The trial court issued a temporary restraining order and later the temporary injunction made the subject of this appeal. The temporary injunction ordered the City "to desist and refrain from directly or indirectly demolishing or attempting to demolish" the structure.
Validity of Temporary Injunction Within its sole issue, the City contends that the trial court erred by failing to set a date for the trial on the merits, rendering the temporary injunction void.
In pertinent part, rule 683 of the Texas Rules of Civil Procedure provides, "Every order granting a temporary injunction shall include an order setting the cause for trial on the merits with respect to the ultimate relief sought." Tex. R. Civ. P. 683. "The requirements of Rule 683 are mandatory and must be strictly followed." Interfirst Bank San Felipe v. Paz Constr. Co., 715 S.W.2d 640, 641 (Tex. 1986); see also Qwest Commc'ns Corp. v. AT & T Corp., 24 S.W.3d 334, 337 (Tex. 2000) (citing Interfirst, 715 S.W.2d at 641). A temporary injunction is void and should be dissolved when it does not include an order setting the matter for trial. Interfirst Bank, 715 S.W.2d at 640-41; see also Tex. Tech Univ. v. Finley, 223 S.W.3d 510, 515 (Tex. App.--Amarillo 2006, no pet.) (declaring temporary injunction void and dissolving it for failure to include setting for trial on merits); City of Sherman v. Eiras, 157 S.W.3d 931, 931 (Tex. App.--Dallas 2005, no pet.) (same); Kaufmann v. Morales, 93 S.W.3d 650, 656-57 (Tex. App.--Houston [14th Dist.] 2002, no pet.) (same).

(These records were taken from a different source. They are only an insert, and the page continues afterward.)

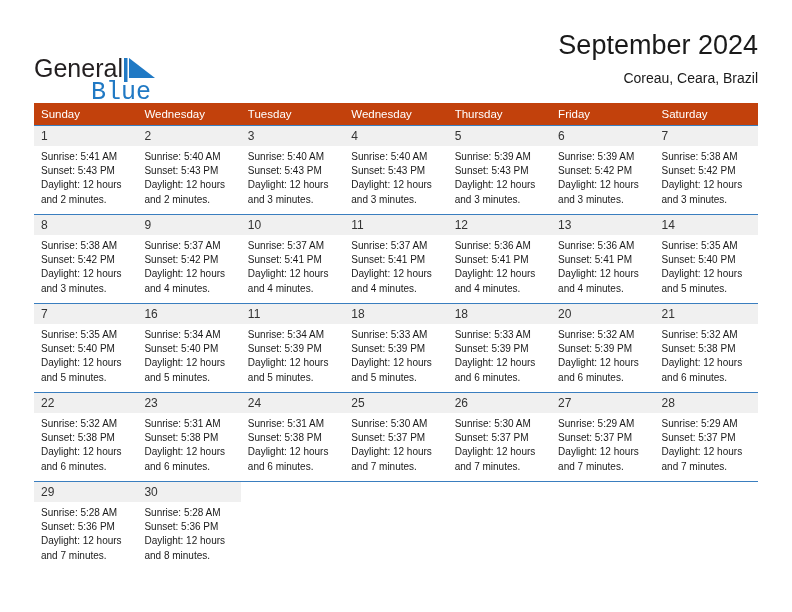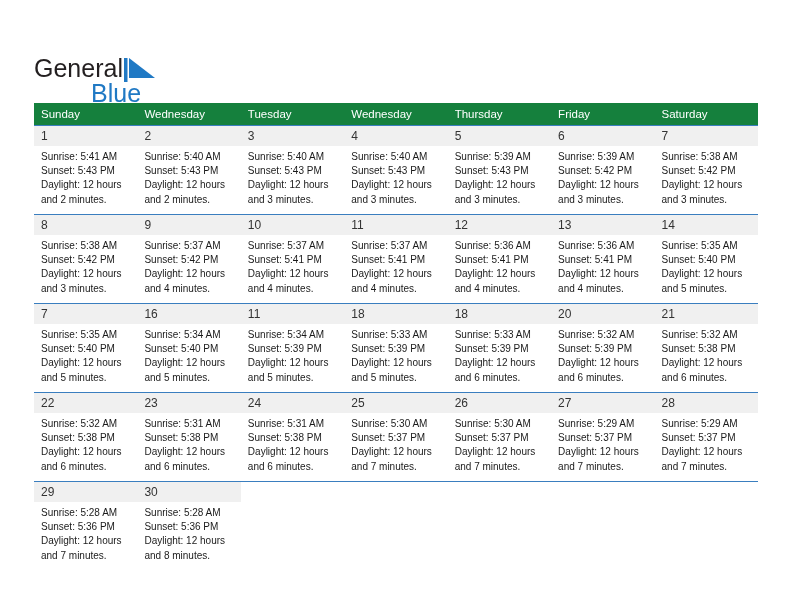"September 2024" div.title-block { html: none -> <div> <div>September 2024</div> <div>Coreau, Ceara, Brazil</div> </div> }
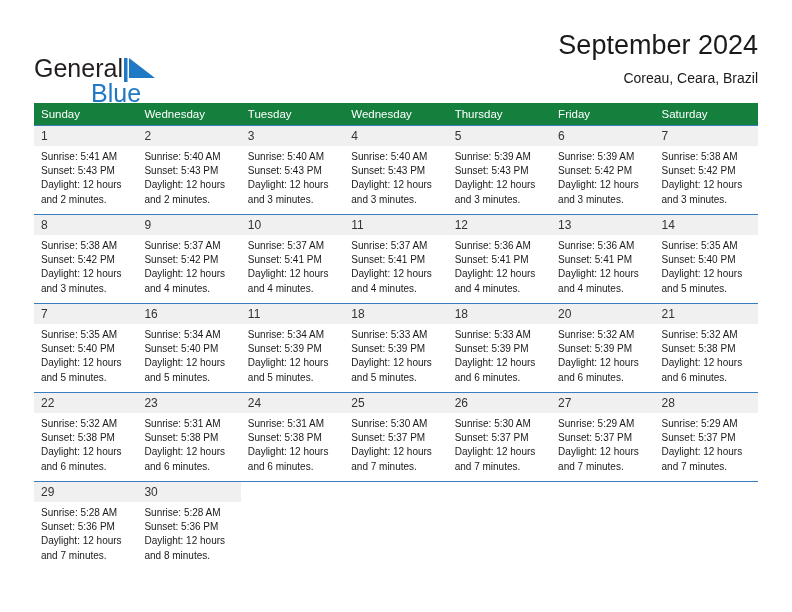"Blue" .brand-blue { font-family: Liberation Sans, sans-serif -> Liberation Mono, monospace }
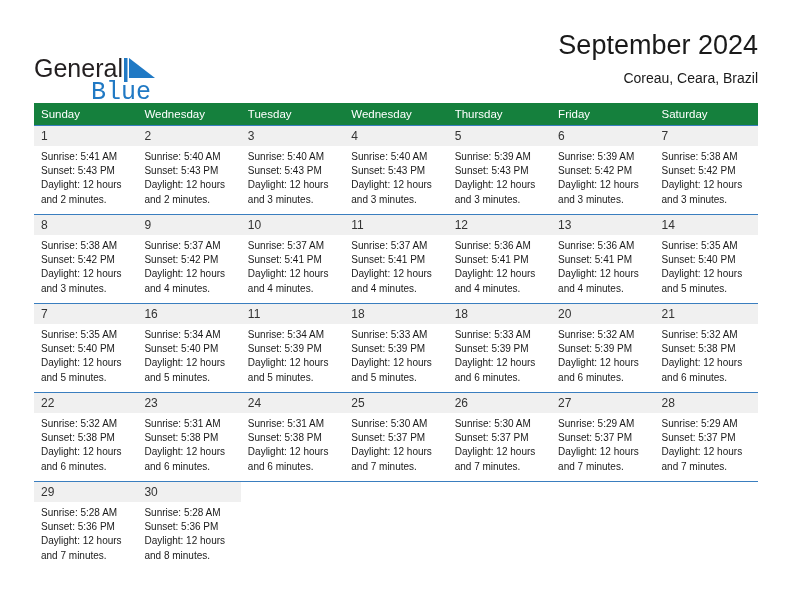"Sunday" .calendar th { background: #15803d -> #c2410c }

Here, the temporary injunction does not include a date setting the cause for a trial on the merits. The temporary injunction is, therefore, void. See Qwest Commc'ns, 24 S.W.3d at 337; Interfirst, 715 S.W.2d at 640-41. Nationstar's sole response is that the City's challenge is not preserved for appeal because the City did not object to the trial court complaining of the lack of a date for a trial setting. However, because the trial court's failure to include in the injunction a date setting the case for a trial on the merits, the injunction was void, and "defects that render an injunction order void cannot be waived." AutoNation, Inc. v. Hatfield, 186 S.W.3d 576, 581 (Tex. App.--Houston [14th Dist.] 2005, no pet.).
Having determined the temporary injunction is void, we need not address the City's other challenges to the temporary injunction.
We sustain the City's sole issue.
We reverse the temporary court's order granting a temporary injunction and remand this cause.
Panel consists of Chief Justice Radack and Justices Alcala and Hanks.